Send or cancel remote wipe commands to mobile devices.
View the status of pending remote wipe requests for each mobile device.
View a transaction log that indicates which administrators have issued remote wipe commands, in addition to the mobile devices those commands pertain to.
Delete an old or unused partnership between devices and users.
The Microsoft Exchange ActiveSync Mobile Administration Web tool is available from the Exchange Server 2003 Tools download center at Tools for Exchange Server 2003.
With Exchange Server 2003 SP2, you can receive contact properties for individuals in the global address list (GAL) from your approved mobile device. By using these properties, you can quickly search for a person and obtain the information that you need to be able to connect with your contact.
A good way to perform a lookup is to use alias, display name, first name, or last name. The number of results is limited to one hundred items; therefore, you should ensure that your queries are well scoped.
The search query is a string that can denote different Active Directory® directory service properties such as display name, office, alias, and first name. The query string is then used on the server to do a prefix search on ambiguous name resolution (ANR) indexable properties for all the mail-enabled objects on the Exchange server. The objects whose ANR indexable properties match the search query are returned as the response results.
The response provides 10 non-customizable properties as follows: first name, last name, display name, office location, title, company, office telephone, mobile phone, alias, and e-mail address.
There are no special requirements or steps to have this feature working. GAL lookup is installed and enabled by default and cannot be turned off.
Previously, there was not a solution for enforcing passwords using Exchange Server. In SP2, this capability is now provided by configuring a central policy to enforce a password on the mobile device.
After you enable the policy, you can configure the following device security options:
- Minimum password length (characters) This option specifies the length of the password for the device. The default is four (which is also the minimum length). You can specify up to 18 characters.
- Require both numbers and letters This option determines password strength. You can enforce usage of a character and/or symbol in the password.
- Inactivity time (minutes) This option determines how long the device needs be inactive before the user is prompted for the password.
- Wipe device after failed (attempts) This option lets you specify whether you want the device memory wiped after multiple failed logon attempts.
- Refresh settings on the device (hours) This option forces the mobile device to verify and re-download the policies at set intervals.

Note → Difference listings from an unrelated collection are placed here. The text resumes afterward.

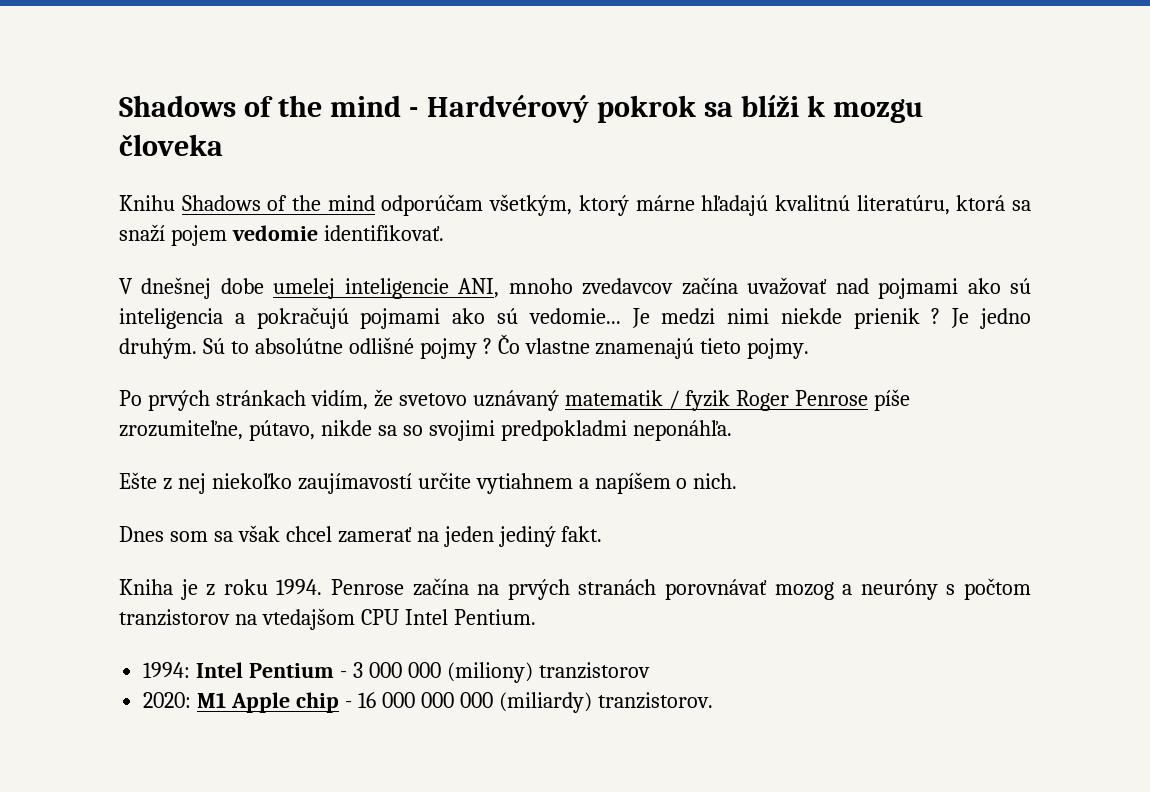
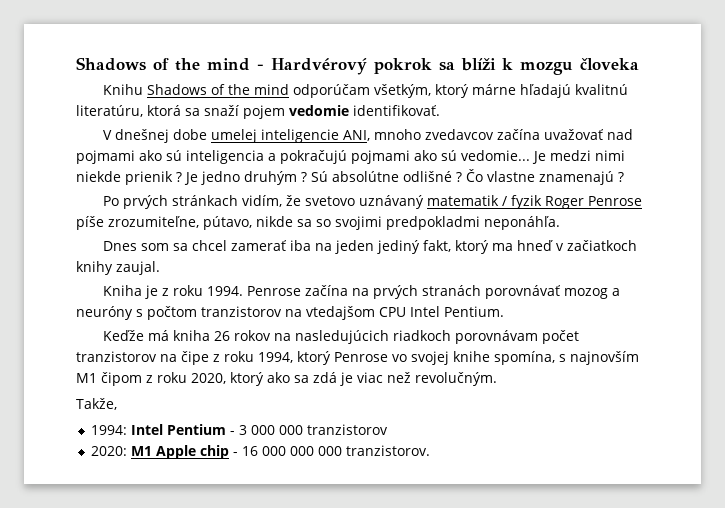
[119,338,249,359] druhým. Sú to -> [244,171,328,185] druhým ? Sú
[419,338,477,359] pojmy -> (452, 176) none
[700,338,810,359] tieto pojmy. -> [618,172,624,182] ?
[119,472,738,494] // Ešte z nej niekoľko zaujímavostí určite vytiahnem a napíšem o nich. -> (560, 223) none
[237,525,280,542] však -> (188, 247) none
(412, 535) none -> [289,240,311,251] iba
[561,526,603,542] fakt. -> [422,240,637,254] [76,261,160,275] fakt, ktorý ma hneď v začiatkoch knihy zaujal.
(536, 617) none -> [102,330,579,344] [76,351,639,365] [76,372,497,386] [76,398,117,410] // Keďže má kniha 26 rokov na nasledujúcich riadkoch porovnávam počet tranzistorov na čipe z roku 1994, ktorý Penrose vo svojej knihe spomína, s najnovším M1 čipom z roku 2020, ktorý ako sa zdá je viac než revolučným. // Takže,
[446,662,533,683] (miliony) -> (303, 430) none
[498,692,592,713] (miliardy) -> (342, 451) none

- Allow access to devices that do not fully support password settings This option permits you to specify whether devices that do not fully support the device security settings are able to synchronize with the Exchange Server.
- Exceptions You can specify users who are exempt from the configured settings by adding the users to the Device Security Exceptions List.
For more information about how to use the policy from the user interface in Exchange System Manager, as well as for other mobility-related tasks, see the updated Exchange Server 2003 SP2 Help (installed with Exchange Server 2003 SP2).